The problem with Reinforcement Learning is that it cannot effectively handle fully non-Markov environments. To illustrate this, I set up a simple task: temporal parity. Basically I feed the program a string of 1s and 0s, one bit at a time, and the program is allowed to have a single bit that acts as a form of contextual memory. At the end of the sequence I examine the state of the memory bit and give reward if it corresponds to the parity of the sequence that has been fed to it. This is a very simple task, all it requires is the following logic:

   if (bCurrentInput == 1)
      if (bMemoryState == 0)
         bMemoryState = 1;
         bMemoryState = 0;
      //do nothing

So this is a pretty trivial function. However, I was unable to get it to learn even this simple task when the input strings where of greater than length 3. (Note: It is trivial to find a solution to this by doing a direct search of policy space using Evolutionary Algorithms where the string can be of arbitrary length).

Why is standard Reinforcement Learning so bad at this task? The reason is simple. In it's untrained state, the program has approximately a 50% chance of getting the right answer due purely to dumb luck. And it is rewarded for every correct answer, so that means that it may perform a sequence of completely incorrect actions and still be rewarded, thus further reinforcing those actions. In fact, if it makes a single incorrect action during the course of processing a string, then the end result can be correct no greater than 50% of the time.

Consider the following case. Let's say that it was performing the correct actions (the logic depicted above) 75% of the time. So it's mostly there! But now let's say that the length of the string being fed to it is 10. That means that it only has 0.7510 (about 0.056) of giving the correct output for the correct reasons. It is easy to extrapolate and see how long sequences of correct actions would be nearly impossible to perform if there is much noise or randomness in the action policy.

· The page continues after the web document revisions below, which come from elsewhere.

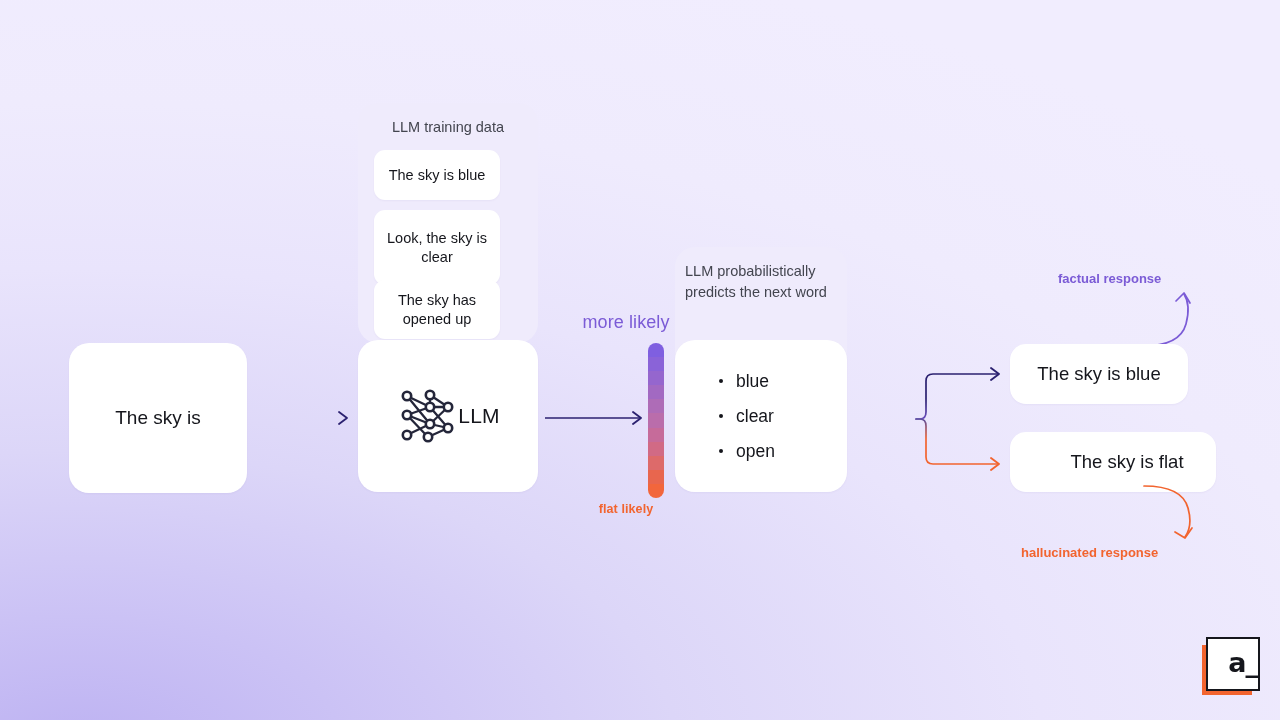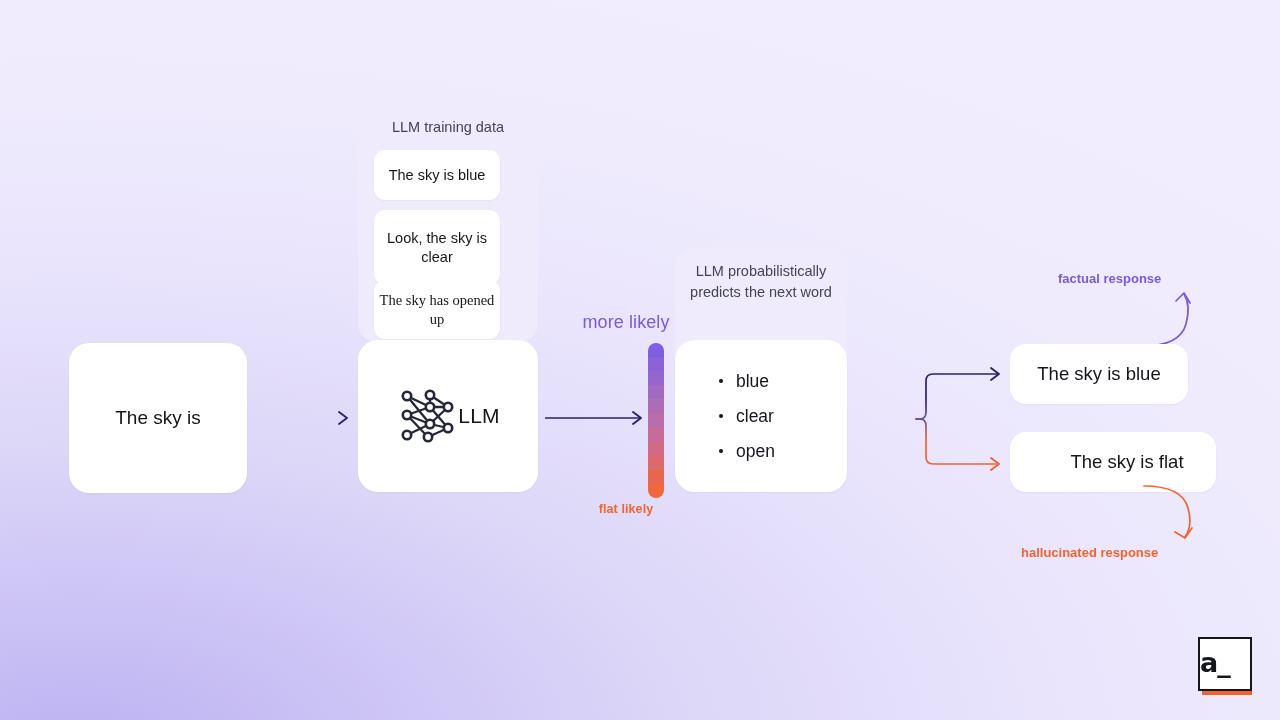--- a/index.html
+++ b/index.html
@@ -36,21 +36,21 @@
     font-size:14.5px;color:#43454F;
   }
   .tcard{
     position:absolute;left:16px;width:126px;background:#fff;border-radius:11px;
     display:flex;align-items:center;justify-content:center;text-align:center;
     font-size:14.5px;color:#15161C;line-height:1.28;
     box-shadow:0 1px 2px rgba(70,50,140,.05);
   }
   #tcard-0{top:47px;height:50px;}
   #tcard-1{top:107px;height:75px;}
-  #tcard-2{top:177px;height:59px;font-family:Liberation Serif, serif;}
+  #tcard-2{top:177px;height:59px;}
 
   
   #llm-box{left:358px;top:340px;width:180px;height:152px;border-radius:20px;}
   #llm-inner{display:flex;align-items:center;}
   #llm-label{font-size:21px;color:#15161C;letter-spacing:.2px;}
 
   
   .arrowsvg{position:absolute;overflow:visible;}
 
   
@@ -65,21 +65,21 @@
   }
   #prob-bar{
     position:absolute;left:82px;top:31px;width:16px;height:155px;border-radius:9px;
     overflow:hidden;display:flex;flex-direction:column;
   }
   .seg{flex:1 1 0;}
 
   
   #predict-panel{left:675px;top:247px;width:172px;height:245px;}
   #predict-title{
-    position:absolute;left:10px;top:14px;width:152px;text-align:center;
+    position:absolute;left:10px;top:14px;width:152px;text-align:left;
     font-size:14.5px;color:#43454F;line-height:1.45;
   }
   #predict-card{
     position:absolute;left:0px;top:93px;width:172px;height:152px;background:#fff;
     border-radius:20px;display:flex;flex-direction:column;justify-content:center;
     box-shadow:0 1px 2px rgba(70,50,140,.05);
   }
   .bullet-row{
     display:flex;align-items:center;gap:13px;margin:7px 0 7px 44px;
     font-size:17.5px;color:#15161C;
@@ -95,22 +95,22 @@
   }
   #label-halluc{
     position:absolute;left:1021px;top:545px;width:220px;
     font-size:13px;font-weight:bold;color:#F2642F;
   }
 
   
   #logo{position:absolute;left:1194px;top:637px;width:58px;height:58px;}
   #logo-shadow{position:absolute;left:8px;top:8px;width:50px;height:50px;background:#F2642F;}
   #logo-tile{
-    position:absolute;left:4px;top:0;width:50px;height:50px;background:#fff;
-    border:2.5px solid #15161C;display:flex;align-items:center;justify-content:flex-start;
+    position:absolute;left:12px;top:0;width:50px;height:50px;background:#fff;
+    border:2.5px solid #15161C;display:flex;align-items:center;justify-content:flex-end;
   }
   #logo-text{
     font-family:"DejaVu Sans",sans-serif;font-weight:bold;font-size:27px;color:#15161C;
     line-height:1;position:relative;top:-2px;letter-spacing:-1px;
   }
 </style>
 </head>
 <body>
 
 <div id="stage">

Later I tried making an additional change to the learning mechanism: I scaled the reward by the likelihood of the sequence of actions taken. In other words, if the program was acting randomly, or took a very unlikely action that was improbable given its current policy, its reward was reduced. This helped a little bit, allowing it to learn the task with strings up to length 4 rather than 3.

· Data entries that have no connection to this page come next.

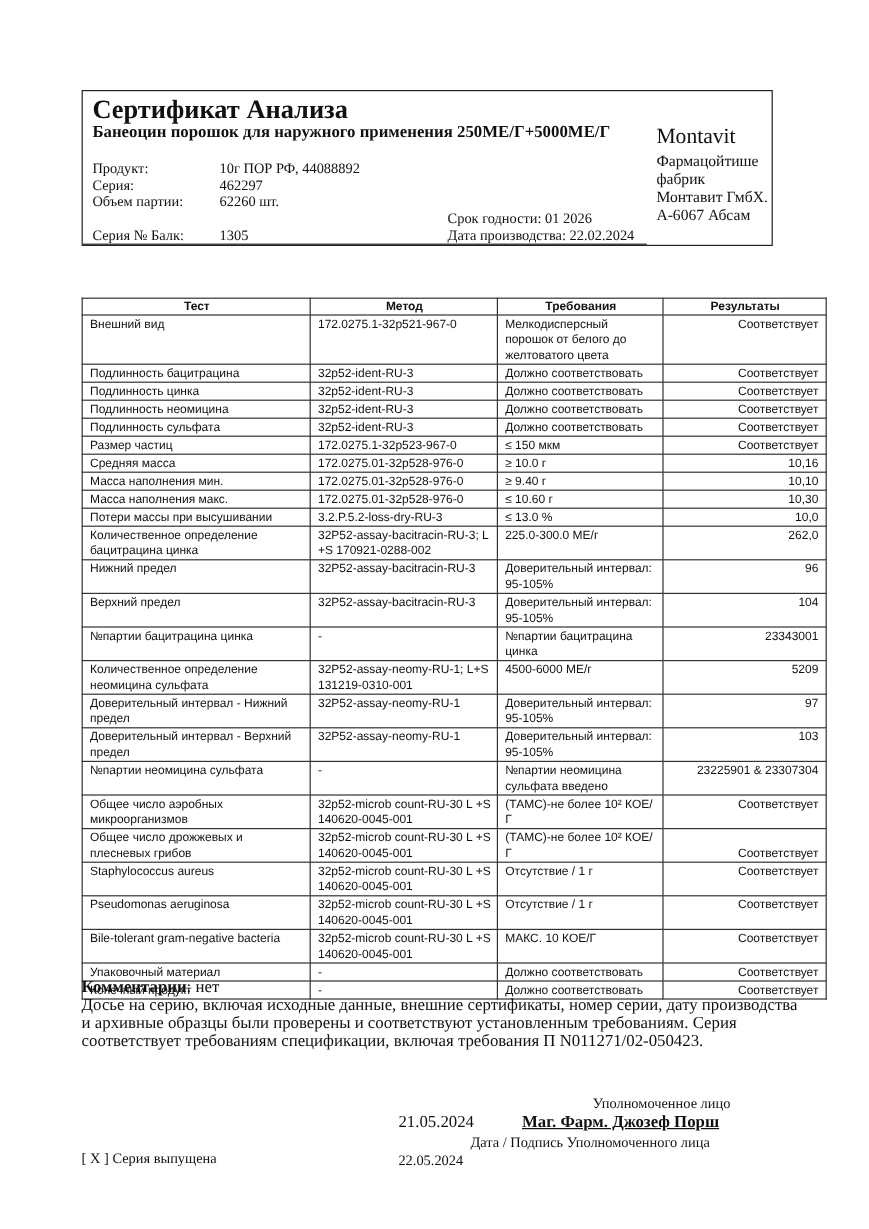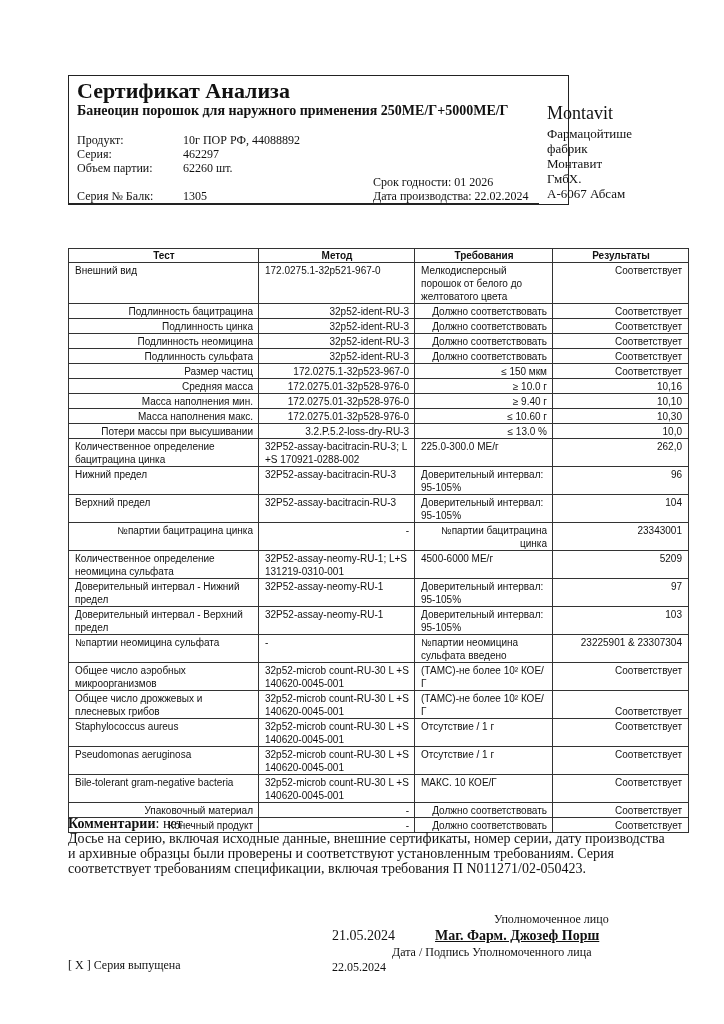--- a/index.html
+++ b/index.html
@@ -1,37 +1,37 @@
 <!DOCTYPE html>
 <html><head>
 <meta charset="utf-8">
 <style>
   html, body { margin: 0; padding: 0; background: #ffffff; }
   body { width: 724px; height: 1024px; position: relative; overflow: hidden; color: #111; }
   .serif { font-family: "Liberation Serif", "DejaVu Serif", serif; }
   .sans { font-family: "Liberation Sans", "DejaVu Sans", sans-serif; }
 
   
-  .hdr-box { position: absolute; left: 68px; top: 75px; width: 501px; height: 130px; border: 1px solid #222; box-sizing: border-box; border-right-width: 1.5px; }
+  .hdr-box { position: absolute; left: 68px; top: 75px; width: 576px; height: 130px; border: 1px solid #222; box-sizing: border-box; border-right-width: 1.5px; }
   .hdr-title { position: absolute; left: 8px; top: 2px; font-size: 22px; font-weight: bold; }
   .hdr-sub { position: absolute; left: 8px; top: 27px; font-size: 14px; font-weight: bold; }
   .kv { position: absolute; left: 8px; font-size: 12px; }
   .kv .k { display: inline-block; width: 106px; }
   .hdr-right { position: absolute; font-size: 12px; left: 304px; }
   .hdr-bottom-line { position: absolute; left: 0; top: 127px; width: 470px; border-top: 1.5px solid #222; }
   .brand { position: absolute; left: 478px; top: 27px; }
   .brand-name { font-size: 18px; font-weight: normal; margin-bottom: 2px; }
   .brand-line { font-size: 13px; line-height: 15px; }
 
   
   table.res { position: absolute; left: 68px; top: 248px; width: 620px; border-collapse: collapse; font-size: 10px; table-layout: fixed; }
   table.res th, table.res td { border: 1px solid #333; padding: 1px 5px 0 6px; vertical-align: top; line-height: 13px; }
   table.res th { font-weight: bold; text-align: center; height: 11px; padding-top: 0; }
   table.res td.r { text-align: right; padding-right: 6px; }
-  table.res tr.s td { height: 12px; text-align: right; }
+  table.res tr.s td { height: 12px; }
   table.res tr.d td { height: 26px; }
   table.res td.bottom { vertical-align: bottom; }
 
   .comments { position: absolute; left: 68px; top: 816px; width: 600px; font-size: 14px; line-height: 15px; }
   .comments b { font-weight: bold; }
 
   .sig { position: absolute; font-size: 12px; }
   .sig-date { position: absolute; font-size: 14px; }
   .sig-name { position: absolute; font-size: 14px; font-weight: bold; text-decoration: underline; }
 </style>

This leads me to the following principle:

When performing tasks that require the precise execution of a sequence of actions, one must strictly avoid randomness/variation in action policies during a period of time in which a program is being evaluated/rewarded.

I did some additional research using the keywords 'non markov reinforcement learning' and found a few papers that try to address these issues, but the tasks that they tested their programs against were only partially non-markov, generally maze navigation tasks. For this class of problems my above stated principle does not necessarily hold; it may be very useful to have semi-random behaviors while doing exploratory-like actions. However, I believe that behavioral noise makes it nearly impossible to discover sequences of action that require precision in their execution that are of length much greater than 3.

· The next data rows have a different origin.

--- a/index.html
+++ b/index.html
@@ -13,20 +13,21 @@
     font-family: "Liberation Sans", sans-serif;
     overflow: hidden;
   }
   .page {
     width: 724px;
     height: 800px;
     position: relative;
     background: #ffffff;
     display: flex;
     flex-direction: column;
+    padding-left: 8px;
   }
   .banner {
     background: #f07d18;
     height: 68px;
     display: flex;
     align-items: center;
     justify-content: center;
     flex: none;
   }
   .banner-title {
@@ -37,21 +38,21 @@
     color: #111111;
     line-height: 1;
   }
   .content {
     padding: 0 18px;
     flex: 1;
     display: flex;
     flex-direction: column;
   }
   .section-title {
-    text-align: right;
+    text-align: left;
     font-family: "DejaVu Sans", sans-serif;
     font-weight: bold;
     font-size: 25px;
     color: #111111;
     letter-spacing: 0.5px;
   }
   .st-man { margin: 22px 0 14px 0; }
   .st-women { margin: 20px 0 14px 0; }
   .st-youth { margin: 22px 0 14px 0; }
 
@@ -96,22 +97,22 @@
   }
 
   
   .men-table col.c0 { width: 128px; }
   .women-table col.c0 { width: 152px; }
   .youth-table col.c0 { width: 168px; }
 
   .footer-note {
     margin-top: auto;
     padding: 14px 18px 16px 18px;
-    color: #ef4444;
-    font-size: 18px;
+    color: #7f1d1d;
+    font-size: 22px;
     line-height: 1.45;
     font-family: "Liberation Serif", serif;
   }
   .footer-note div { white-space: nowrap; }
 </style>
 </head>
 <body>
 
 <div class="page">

Surprisingly Simple Solutions

I revisited my Non-Markov Tic Tac Toe experiment (see previous post), but this time using what I thought to be an impossibly simple architecture; only 2 nodes in the hidden layer (note: I am using Sinusoidal rather than Sigmoid activation functions). Amazingly, I observed it reaching a 43% level of fitness (64% was the highest I had observed before although I have been unable to find that level of fitness on subsequent runs), and it was able to find this solution rather rapidly compared to previous tests.

This astonished me because I would not have thought that such complex behavior could be generated by such a small set of parameters. This implies to me that the billions of neurons in the human brain are not really necessary for creating complex behaviors; I suspect that instead they are primarily used for statistical feature detection and also for memory formation and retrieval. This may make me sound a bit like Wolfram, although I think he is still oversimplifying human intelligence.

This also suggests that humans do not possess much in the way of intuitions regarding algorithms created by the process of evolution (again, hints of Wolfram). This sentinment is echoed by Danny Hillis in his latest book, where he talks about the sorting algorithms that his Connection-Machine discovered, and his inability to understand them analytically. To me this is a hopeful state of affairs, because it may mean that many things that we currently consider to be 'hard' problems may not be hard at all, and may in fact possess solutions that are rather easy for evolutionary methods to discover.